--- Available records Enclosed Below ---

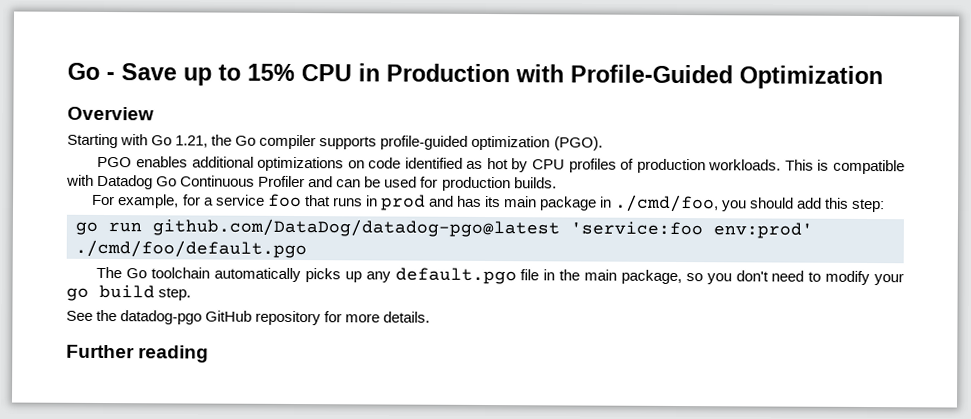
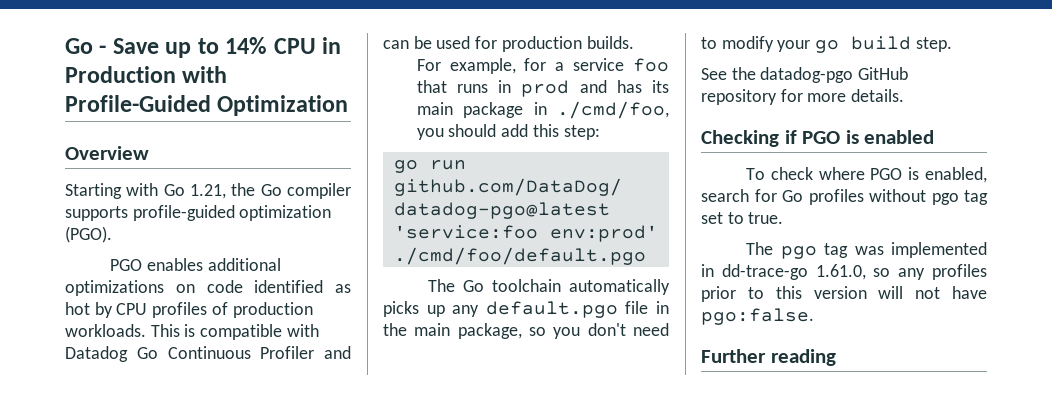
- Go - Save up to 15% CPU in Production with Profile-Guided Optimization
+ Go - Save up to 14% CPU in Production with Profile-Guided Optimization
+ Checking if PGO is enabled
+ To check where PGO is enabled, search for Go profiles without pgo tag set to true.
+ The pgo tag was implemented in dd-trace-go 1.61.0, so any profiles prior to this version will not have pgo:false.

--- End of Enclosed Available records ---

Skipping the pictures, output the entries exactly as they appear above.

- Go - Save up to 15% CPU in Production with Profile-Guided Optimization
+ Go - Save up to 14% CPU in Production with Profile-Guided Optimization
+ Checking if PGO is enabled
+ To check where PGO is enabled, search for Go profiles without pgo tag set to true.
+ The pgo tag was implemented in dd-trace-go 1.61.0, so any profiles prior to this version will not have pgo:false.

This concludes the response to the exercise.